Aggregated Fiscal Year-End Option Value Table

The following table sets forth certain information concerning
unexercised stock options held by the named executive officers as
of the end of the 1996 fiscal year.  No stock options were
exercised by any of the named executive officers during the 1996
fiscal year.  No stock appreciation rights have been granted or are
outstanding.













             OPTION EXERCISES DURING 1996 FISCAL YEAR
                AND FISCAL YEAR-END OPTION VALUES


                                                            Value of
                                          Number of        Unexercised
                                         Unexercised       In-the-Money
                                        Options at 1996   Options at 1996
                                        Fiscal Year End   Fiscal Year End
                     Shares                   (#)            ($)(1)
                    Acquired           ----------------  ------------------
                       on     Value     Exer-   Unexer-   Exer-    Unexer- 
   Name             Exercise Realized  cisable  cisable  cisable   cisable
   ----             -------- --------  -------  -------  --------  --------

H. Irwin Levy           -     $  -        -        -     $   -     $    -  
Michael S. Rubin        -        -     85,000      -      210,000       -
Jack Jaiven             -        -     85,000      -      210,000       -
Michael A. Rich         -        -     25,000    20,000    87,500    12,400
James A. Geddes         -        -     20,000    20,000    70,000    12,400

__________
(1)  The closing bid price for the Company's Common Stock as reported on
     the National Association of Securities Dealers Automated Quotation
     ("NASDAQ") Small-Cap Market on July 31, 1996 was $5.00.  Value is
     calculated by multiplying (a) the difference between $5.00 and the
     option exercise price by (b) the number of shares of Common Stock
     underlying the option.
    


Compensation Committee Interlocks and Insider Participation

The Board of Directors did not have a standing Compensation
Committee during the fiscal year ended July 31, 1996.  Therefore,
the entire Board of Directors participated in deliberations
concerning executive compensation.

H. Irwin Levy, Michael S. Rubin and Jack Jaiven, executive officers
of the Company, are members of the Board of Directors and
participated in deliberations concerning compensation.


Employment Agreements

Each of the Company's executive officers have employment agreements
with the Company except for Mr.
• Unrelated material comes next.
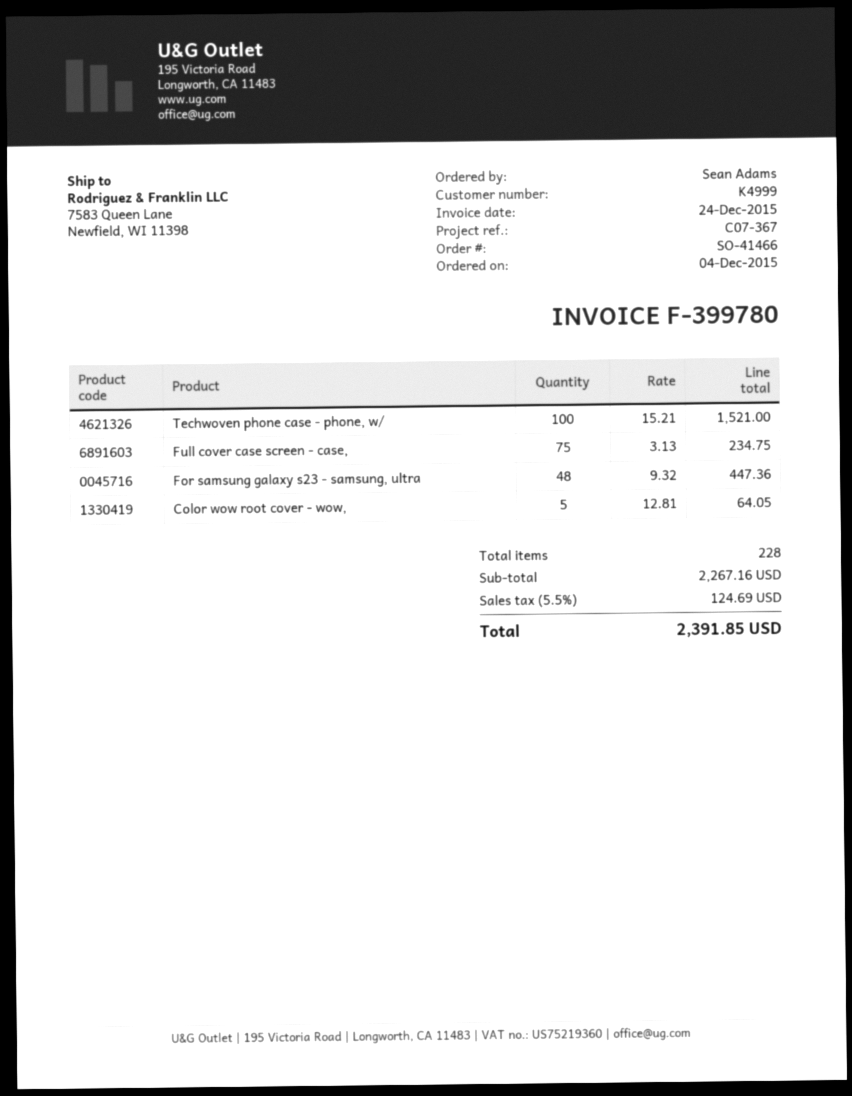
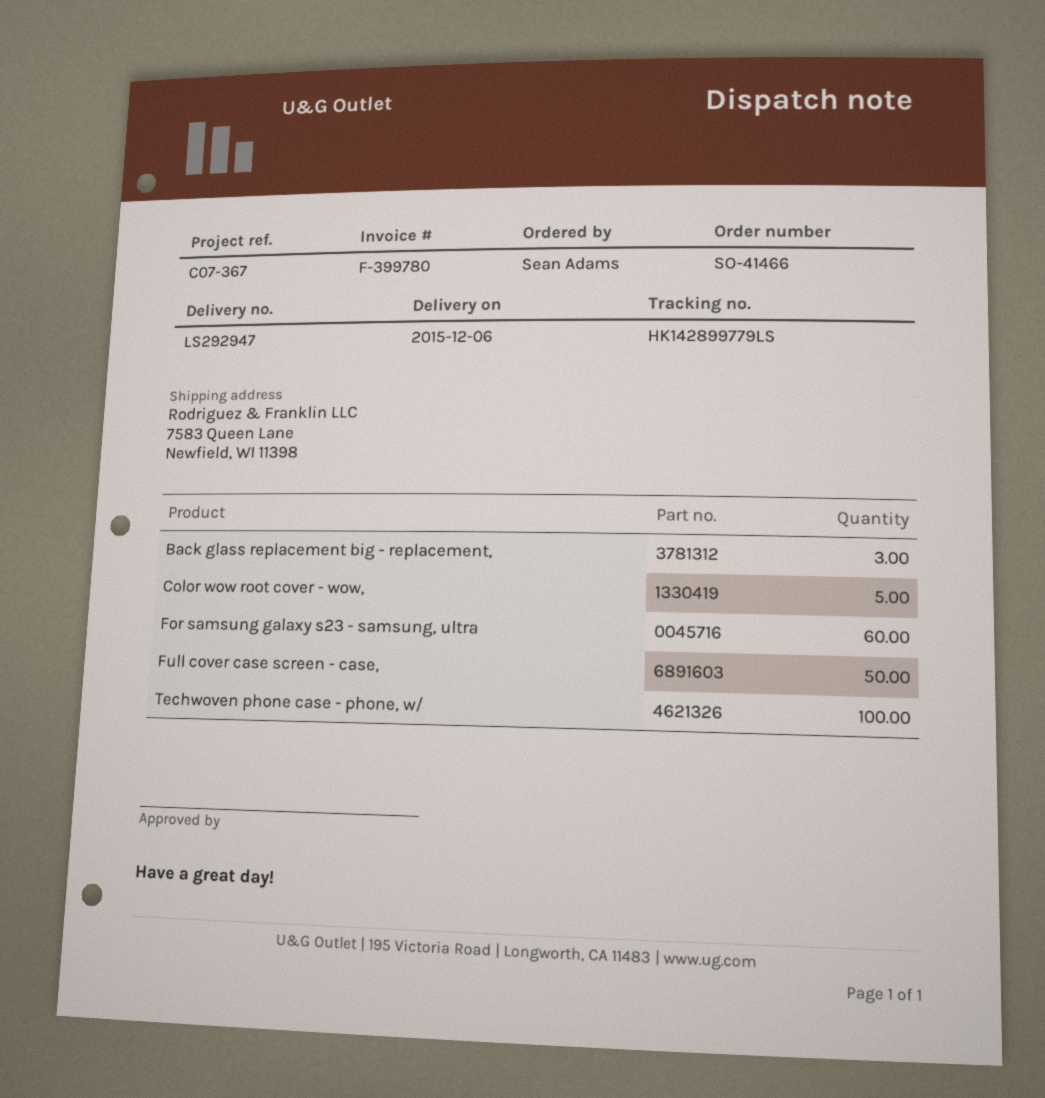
Full cover case screen - case,: 75 -> 50
For samsung galaxy s23 - samsung, ultra: 48 -> 60
Back glass replacement big - replacement,: none -> 3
Levy.  See Report on Executive
Compensation for information concerning their employment
agreements.

The employment agreements provide that if an officer is terminated
without cause, or resigns as a result of a reduction of his or her
compensation from the present level, he or she will be entitled to
severance pay ranging from six months to one year based on the most
recent annual rate of compensation, plus commensurate medical
coverge for the officer and his or her dependents.  Similar
payments will be made in the event of the death or total disability
of an officer during his or her employment.


                        PERFORMANCE GRAPH

The following line-graph presentation compares cumulative
stockholder returns on the Company's Common Stock since April 27,
1993, the date the Common Stock began trading on the NASDAQ Small-Cap Market,
with (i) the NASDAQ Stock Market index prepared by the
Center for Research in Security Prices ("CRSP"), and (ii) CRSP's
index for companies in the real estate development industry with
similar Standard Industry Codes ("SIC") as the Company.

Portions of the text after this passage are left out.